For over 15 years, Minnesota editor Paul Schmelzer has been collecting signatures from famous people as part of an ongoing art project.
Macalester College Janet Wallace Fine Arts Center
The catch? Rather than having the celebrity sign their own name, Schmelzer gets the famous person to sign his name. Some of the impressive collection -- which includes Yoko Ono, Noam Chomsky, and Paul Wellstone -- will on display this week at Macalester College’s Law Warschaw Gallery.
Along the way, Schmelzer has had quite a few interesting interactions. For example, Fugazi’s Ian MacKaye included a little piece of artwork with his signature. MacKaye confessed that he practiced a few times before signing the sheet, and appreciated the challenge.
“That was one of the few times that seemed like there was an energetic exchange between the person that was signing and me rather than a rote response,” Schmelzer says.
Some of the autographs he’s collected are by people he greatly admires, like Studs Terkel. The journalist, now deceased, was someone Schmelzer found to be an inspiring.
“[He helped] people tell their histories in a way that most historians don’t,” he says.
While Schmelzer was editor at the Minnesota Independent, he did quite a bit of coverage of Michele Bachmann, who he got to sign his name.
“She has lovely handwriting,” Schmelzer says.
Other people in the news who have signed for Schmelzer include Granny D, an elderly woman who walked across the the continental U.S. on foot at age 90 to raise awareness of campaign finance reform, and Julia Butterfly Hill, who set a record for tree sitting, living on a California redwood for over two years. Both stories Schmelzer found compelling.

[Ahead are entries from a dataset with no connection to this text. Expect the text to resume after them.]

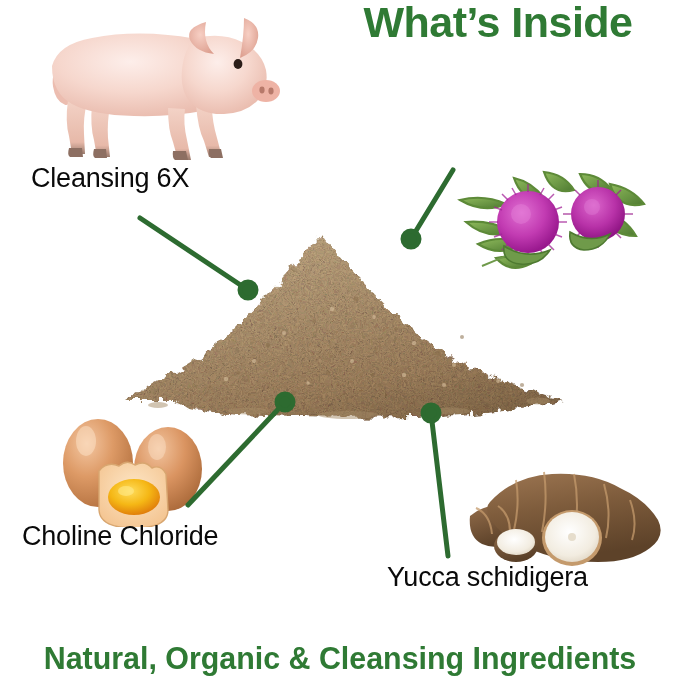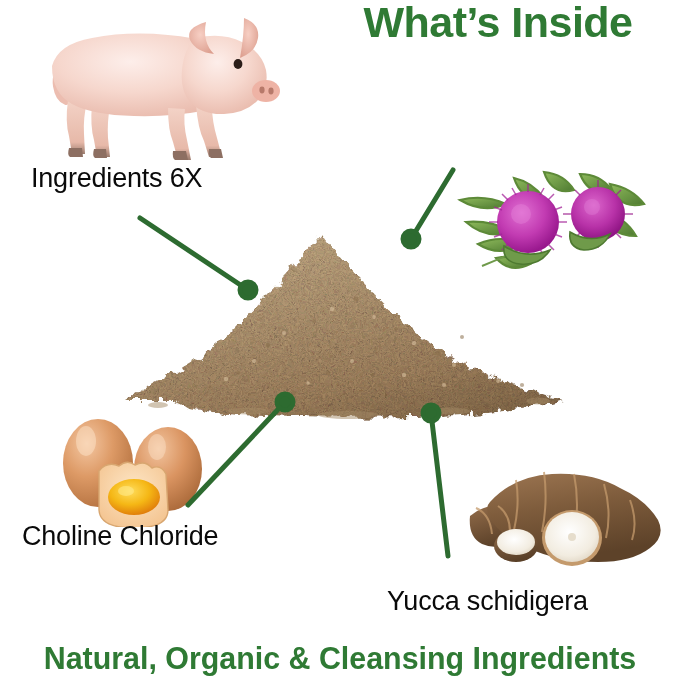--- a/index.html
+++ b/index.html
@@ -315,7 +315,7 @@
 
   <div class="title">What’s Inside</div>
 
-  <div class="label lbl-pancreatin">Ingredients 6X</div>
+  <div class="label lbl-pancreatin">Cleansing 6X</div>
   <div class="label lbl-choline">Choline Chloride</div>
   <div class="label lbl-yucca">Yucca schidigera</div>
 

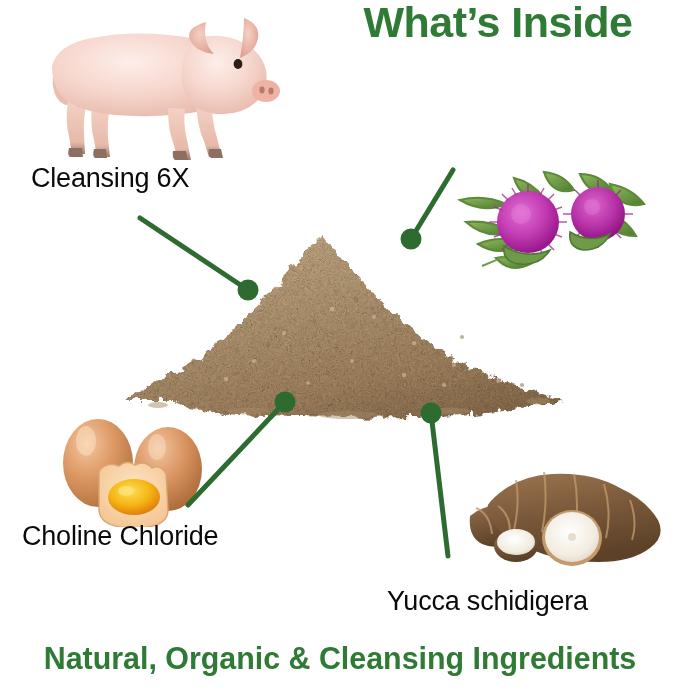--- a/index.html
+++ b/index.html
@@ -32,7 +32,7 @@
   .lbl-pancreatin{left:31px;top:163px;}
   .lbl-thistle{left:404px;top:132px;}
   .lbl-choline{left:22px;top:521px;text-align:center;}
-  .lbl-yucca{left:387px;top:562px;margin-top:24px;}
+  .lbl-yucca{left:387px;top:562px;}
 
   
   svg.layer{position:absolute;left:0;top:0;width:679px;height:696px;}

Sometimes, the people Schmelzer asks to sign his name misunderstand, and just write their own name. While working at the Walker Art Center, he had the opportunity to meet Chuck Close.
“I asked, ‘Mr. Close, would you be willing to be part of my project? I explained it to him. He said, ‘Yeah, I can’t do it right now, but leave it with me.’”
The next day, a curator brought the monograph the artist had left for Schmelzer. On the sheet: “To Paul” and “Chuck Close.”
“It was just an odd thing to be in the presence of greatness and to be disappointed because he signed his own name rather than mine,” Schmelzer reflects. “I had a thing that actually had value as opposed to something that didn’t, but it was kind of disappointing.”
At times, the sheets come back with his name misspelled.
“I had to have Wolfgang Puck do it a couple of times to get it right when I met him in person,” Schmelzer says.
Schmelzer believes the project is really about an exchange with people, rather than the content. One great exchange? A sheet of paper Schmelzer sent to James Brown. “Please sign ‘Paul Schmelzer,’” it stated. Underneath those instructions was Brown’s own signature.
“I kind of feel like those are a great part of the story as well. It’s not just getting that thing that I sought out to get.”
The idea for the art project came to him in the mid-‘90s, after observing a friend’s son request an autograph from a musician. The musician complied, but the boy complained; he wanted his own named in the person’s handwriting. Four years later, the project was underway.
“It is a little surprising to think back to when [the project] started... and see how my thinking about it has changed,” Schmelzer says.
What began as a critique of the cult of celebrity has turned into an odd kind of self portrait. At first, Schmelzer had an antagonistic view of fame. But as his collection grew, he realized that his signatures weren’t usually from mega-celebrities. Those who responded were often people whose work Schmelzer liked, such as voice actor Dan Castellaneta (The Simpsons), Noam Chomsky, and Jeff Tweedy (Wilco).
“The people that I most cared about were doing it,” Schmelzer says. “Some of these people wouldn’t have incredibly valuable signatures on an autograph market. It ends up being about this energetic exchange instead of critique.”
IF YOU GO:
There will be an opening reception from 7 to 9 p.m. Thursday, March 23.